» **Task details**
Lines where the string "total" appears are to be copied from the entries below.

» **Data section**
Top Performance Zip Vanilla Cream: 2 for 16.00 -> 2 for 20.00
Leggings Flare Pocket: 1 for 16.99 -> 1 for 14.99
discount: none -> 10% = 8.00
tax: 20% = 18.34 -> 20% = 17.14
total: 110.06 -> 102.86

==

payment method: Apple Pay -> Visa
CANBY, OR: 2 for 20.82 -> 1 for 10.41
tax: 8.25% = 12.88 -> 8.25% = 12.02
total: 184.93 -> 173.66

» **Problem solution**
total: 110.06 -> 102.86
total: 184.93 -> 173.66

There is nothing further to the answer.